Lycopene and Inflammation
Vitamin
C and vitamin E may work in combination with lycopene to increase beneficial
effects. Researchers observed a greater production of anti-inflammatory
cytokines with the combination of the three compounds (lycopene, ascorbic acid,
and alpha-tocopherol) compared to the individual compounds or a combination of
two.14 (Cytokines are chemical messengers produced by immune cells
to communicate with damaged cells and initiate immune response.) This indicates
that consuming tomato provides greater health benefits versus isolated single
compounds.
Tomato
products may also benefit overweight or obese individuals.15 After
20 days of consuming 330 mL of tomato juice daily while otherwise maintaining
their normal diet, overweight and obese women had a decrease in the
concentration of certain inflammatory factors compared to baseline and compared
to the control group, possibly decreasing the risk of inflammatory conditions
such as CVD, diabetes, and other chronic diseases.
Cancer
Chronic
inflammation is associated with an increased risk of degenerative diseases like
cancer. In healthy human subjects, dietary supplementation with lycopene for
just one week increased serum lycopene levels and reduced oxidation of lipids,
proteins, lipoproteins, and DNA, whereas subjects with diets free of lycopene supplementation
or tomato products showed low blood levels of lycopene and increased lipid
oxidation.11 Blood and tissue levels of lycopene were inversely
associated with risks of breast cancer and prostate cancer.
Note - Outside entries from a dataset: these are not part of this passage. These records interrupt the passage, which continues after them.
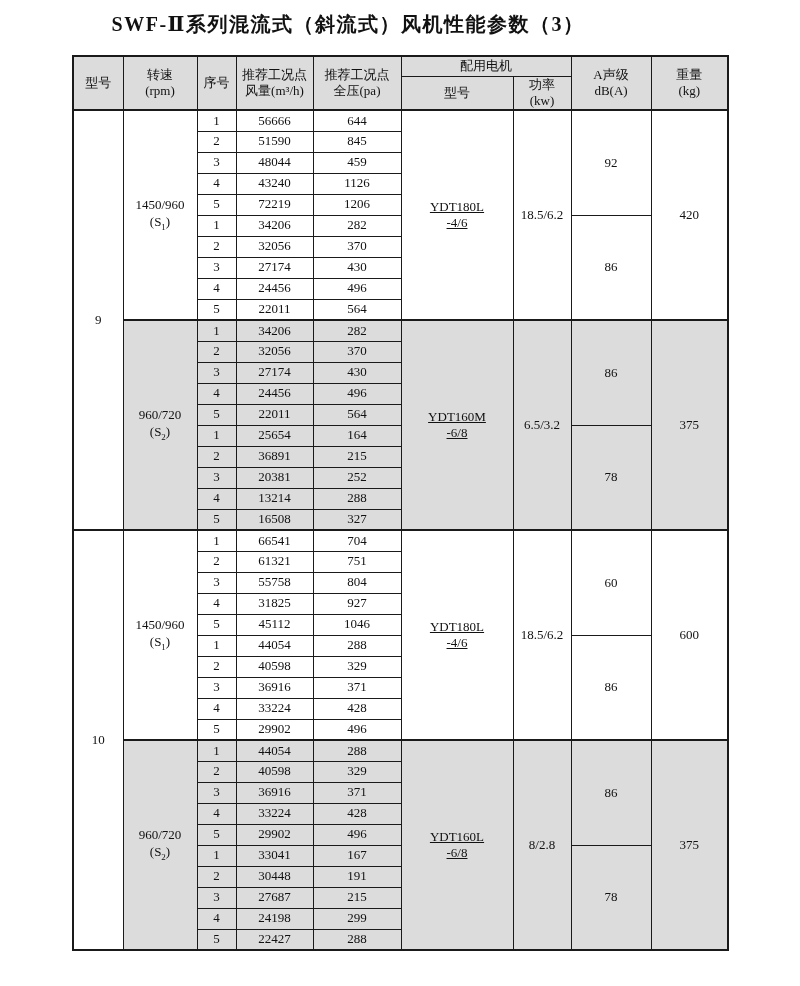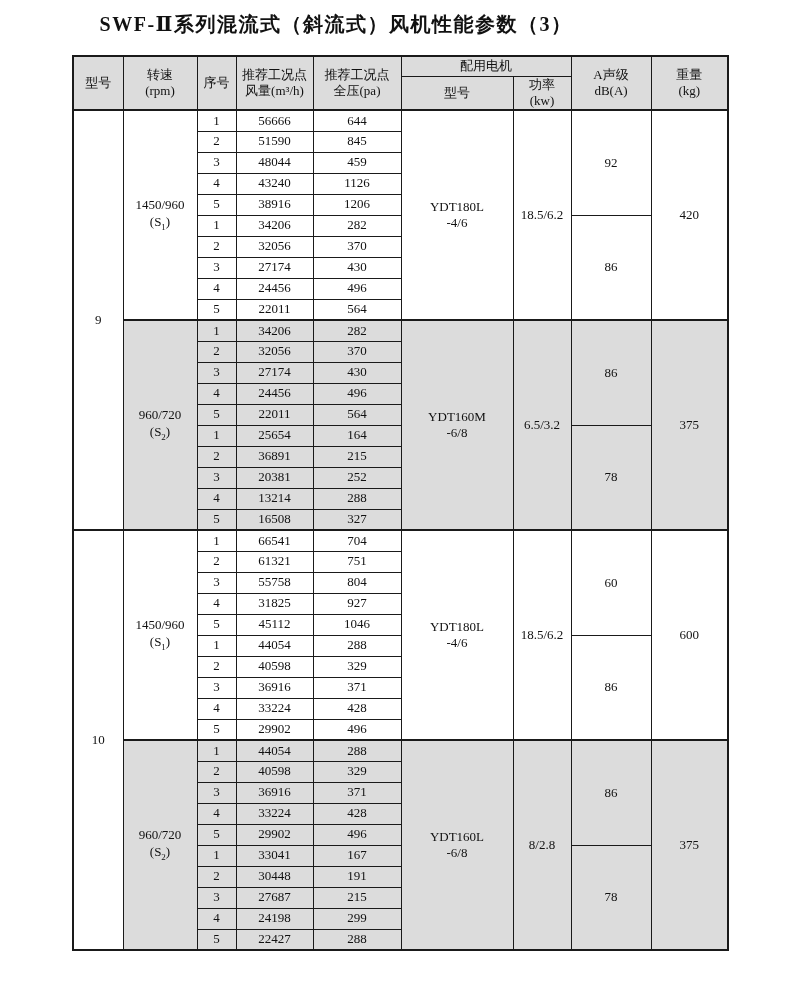"SWF-Ⅱ系列混流式（斜流式）风机性能参数（3）" .title { left: 0 -> 12px }
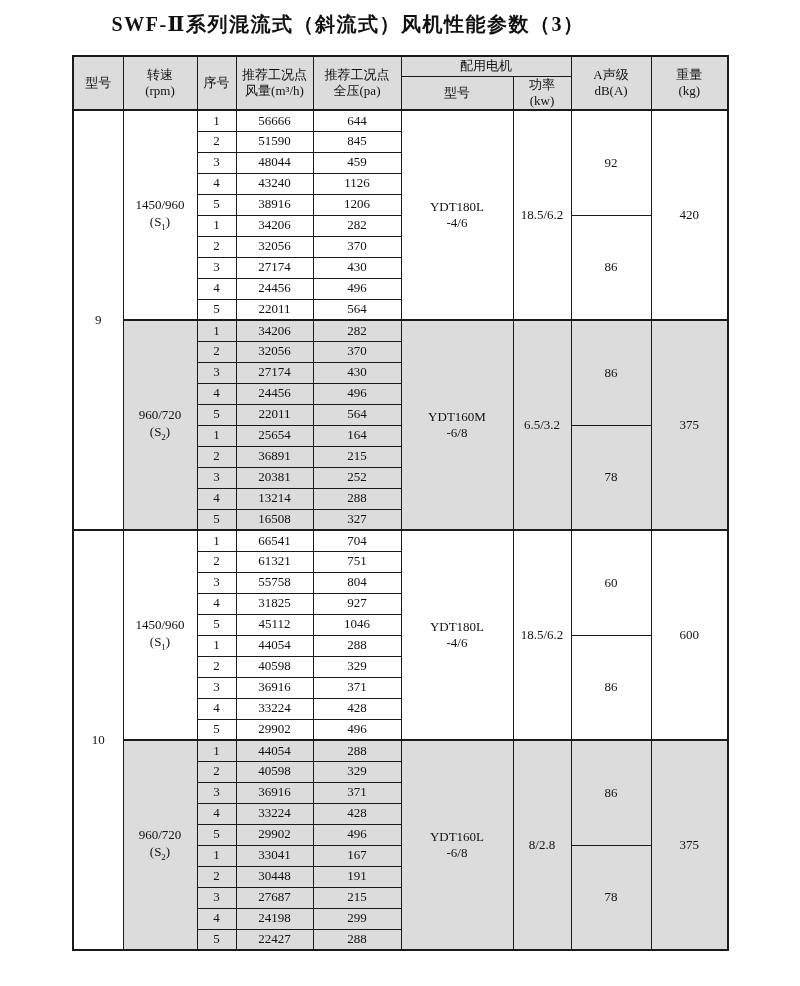"38916" td { text: 38916 -> 72219 }
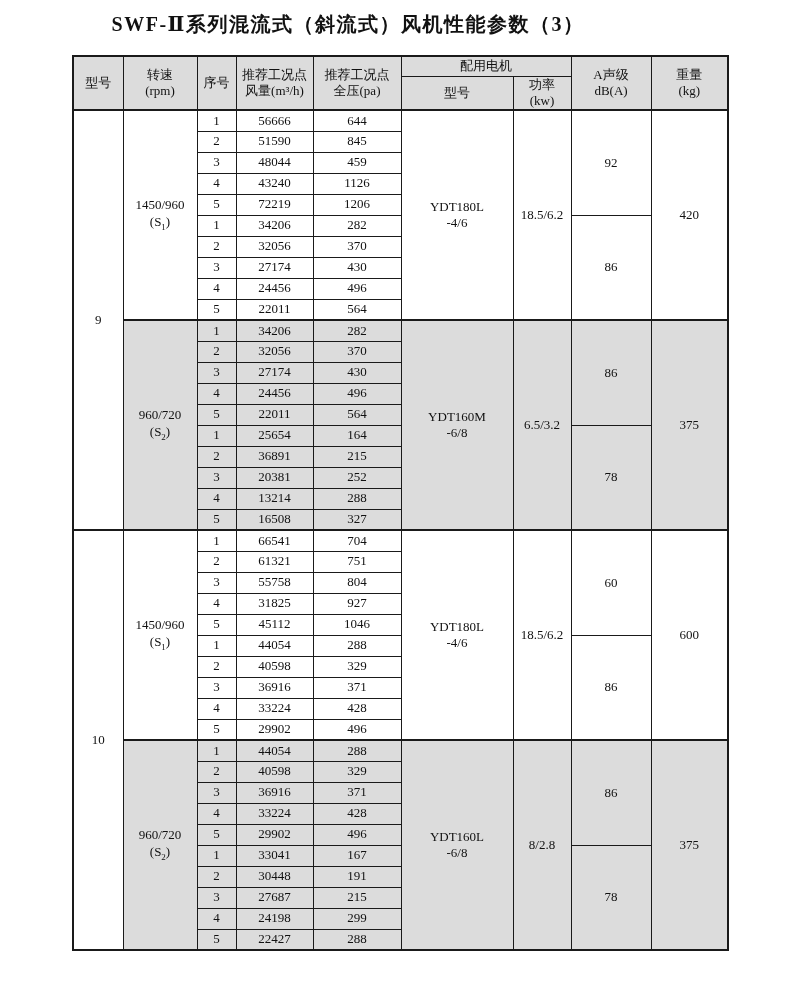"YDT180L" .pre { text-decoration: none -> underline }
Several
epidemiological studies have found that high intake of tomatoes/tomato products
was linked to lower incidences of gastrointestinal (GI) cancer and a 50%
reduction in cancer death rates in an elderly US population.16 In a
review of 72 epidemiological studies, 57 (79%) confirmed an inverse association
between tomato intake and risk of several different types of cancer, measured
by serum lycopene levels and predisposition to cancer.
Increased
lycopene intake from various tomato products has been shown to correlate with a
reduced risk of developing prostate cancer.11 Lycopene’s prostate
cancer-prevention benefits are thought to stem from mechanisms of inhibiting proliferation,
anti-androgen and antigrowth factor effects, and decreasing levels of oxidative
damage to DNA and T-cells.9 In fact, consumption of 10 or more
servings per week showed a 35% reduction in risk of even the most aggressive
types of prostate cancer. Epidemiological evidence confirms the relationship
between tomato/lycopene consumption and prostate cancer risks. A survey of 51,529
male health professionals between 40 and 75 years old found that consuming more
than two servings a week of tomato products resulted in a dose-dependent risk
reduction in incidence of prostate cancer. Greater risk reduction is associated
with tomato sauce consumption than with lycopene supplementation alone.9
Cardiovascular Health
More
than 70 million Americans have some form of CVD, which accounts for 38% of all
deaths in the US.9 Higher concentrations of lycopene in fat tissue
were noted to be protective against CVD. When
tomatoes/tomato products are removed from the diet, the antioxidant capacity of
plasma decreases, and then increases when they are added back. Consuming tomato
products daily for two-four weeks increases antioxidant enzyme defenses and has
been shown to reduce plasma lipid peroxides and the susceptibility of low-density
lipoprotein (LDL) to oxidation.17 In 2004, researchers reported an
inverse association for women consuming more than seven servings per week of
tomato-based products and CVD. This association was not observed with lycopene supplementation
alone.
Different
tomato products contain various concentrations of lycopene and other nutrients.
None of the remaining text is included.